This repository is the end result of a project to 'unassemble' the Amstrad CPC firmware. I use the word 'unassemble' to mean creating a version of the firmware source code which can be modified and reassembled. This differs from 'disassembly' in that 'unassembling' involves adding (meaningful) labels to the code and converting the targets of calls, jumps, loads etc to use those labels. It's impossible to verify that the end result is 100% semantically correct but I've taken numerous steps to try and ensure these listings are as correct as possible (including checking that it assembled to the exact same bytes). For more details of the 'unassembly' process see the About Unassembly section below.
This project builds on previous disassembly and reverse engineering work which can be found at http://cpctech.cpc-live.com/docs/os.asm
In the associated files you will find:
- 6128ROM.asm is the unassembled code as a single file
- Other asm files are the same but broken out into separate files to make exploration, modification and re-use easier. Main.asm is the .. erm ... main file which 'includes' all the others.
- 6128ROM.disasm is the 'marked up' disassembly which serves as the input to my unassembly utility (see below)
- Amstrad CPC 6128 OS (1985).rom is a ROM image taken from a CPC6128 and used to verify (diff) the output of the unassembly process.
- rasmoutput.bin is the output of running the source files (Main.asm or 6128ROM.asm) through the RASM assembler which should be identical to the original ROM image.
- The includes folder contains various include files needed to assemble the source code. This includes lists of firmware jumpblock addresses and memory addresses used by the code.

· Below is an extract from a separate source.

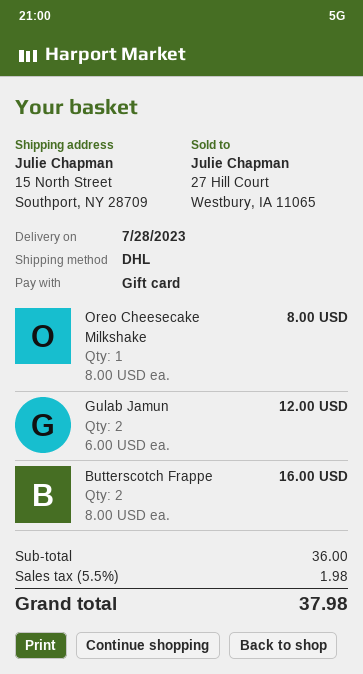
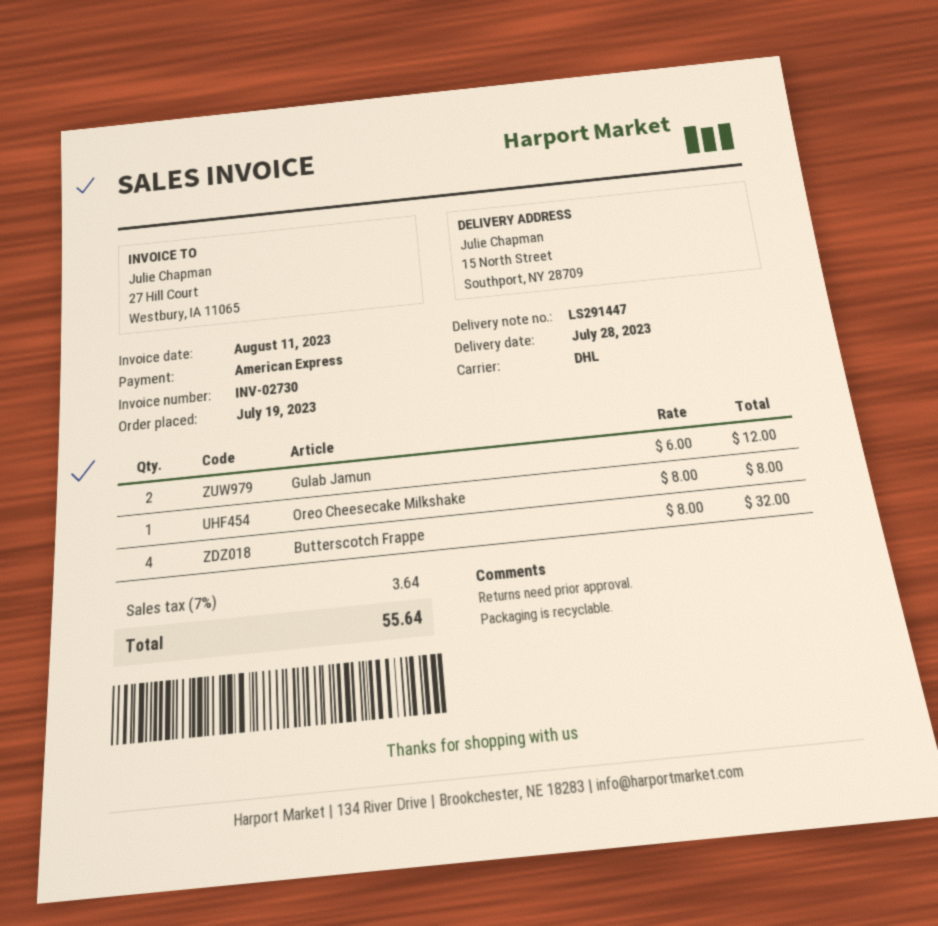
payment method: gift card -> American Express
Butterscotch Frappe: 2 x 8.00 = 16.00 -> 4 x 8.00 = 32.00
tax: 5.5% = 1.98 -> 7% = 3.64
total: 37.98 -> 55.64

That's probably a stupid statement if you know Z80 assembly, but a few points may be useful to know:
- To reassemble start with the Main.asm file.
- To adapt the code to different hardware there's probably a fair few Amstrad specific routines that can be removed. And you may be tempted to remove those sections of the jumpblocks. However, if a program calls such a jumpblock which has not been initialised then the behaviour will not be what was expected. Instead I recommend leaving the jumpblocks intact and, instead, replacing the target code (in the relevant module) with a RETurn. You may also find it's beneficial to add code to such 'stubs' to set suitable return codes so the caller behaves in a consistent way. (I.e setting flags for success or failure, returning meaningful default register values etc).

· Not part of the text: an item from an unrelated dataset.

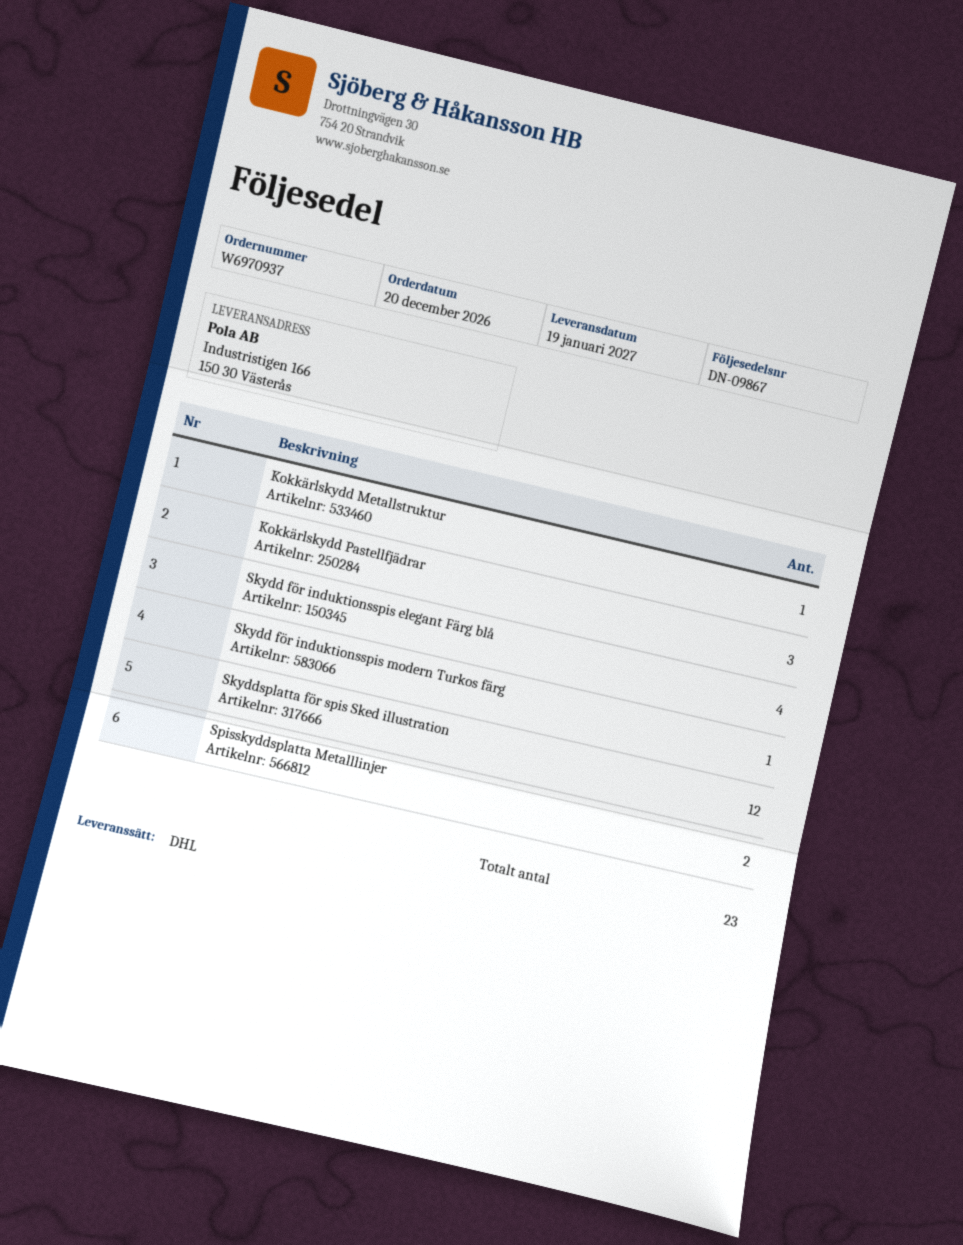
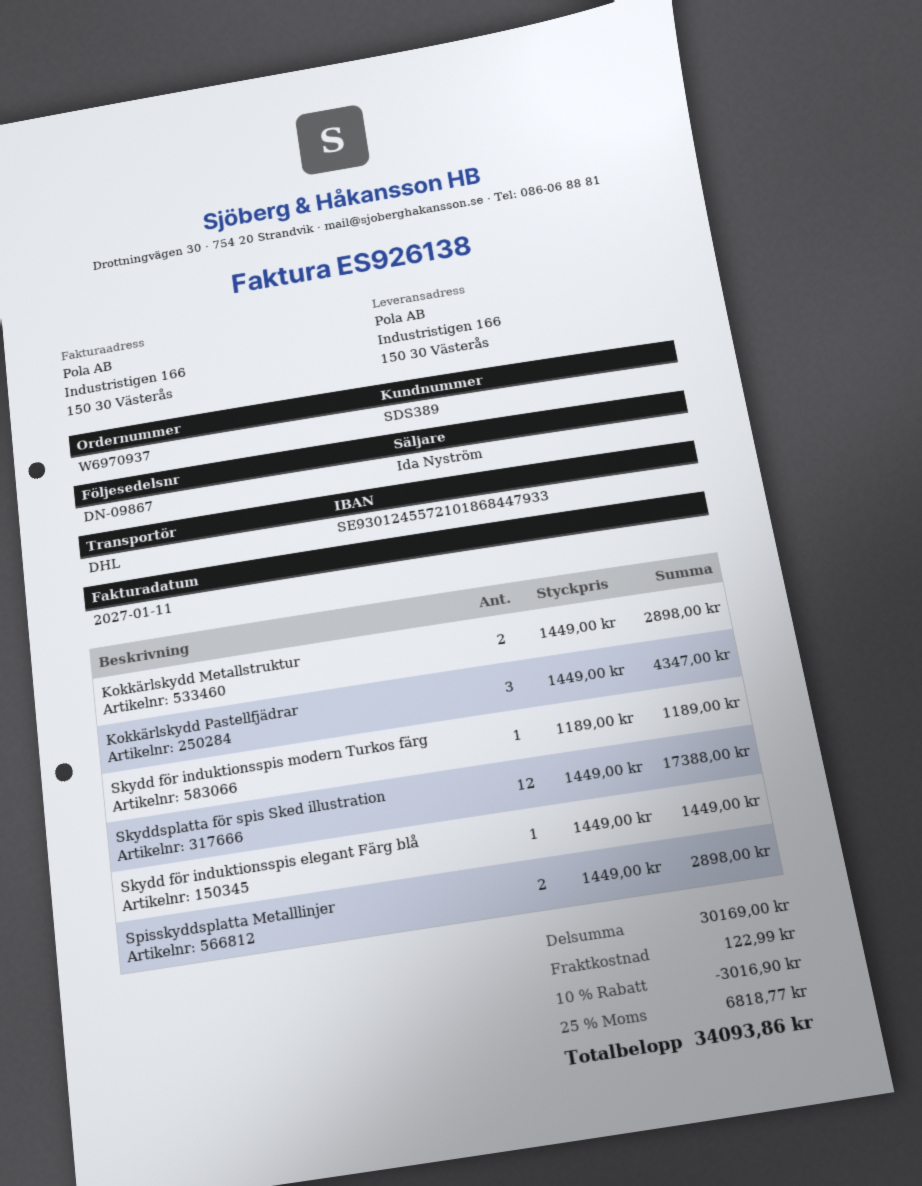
Kokkärlskydd Metallstruktur: 1 -> 2
Skydd för induktionsspis elegant Färg blå: 4 -> 1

Notes on the listings themselves:
- Labels are auto-created from the preceding comment (depending on the original markup). That usually creates a meaningful label but since punctuation can't be used in labels there's a compromise to be made between a meaningful comment and a meaningful label. Some such comments are also shortened for clarity.
- If there is no immediately preceding label then one is auto-generated from the preceding one. This is done by prefixing with an underscore (_) and appending an underscore and an index. The index relates to this code being the 'nth' line after the comment. Bear in mind that such labels may not exactly relate to the function of that piece of code, but the routine as a whole.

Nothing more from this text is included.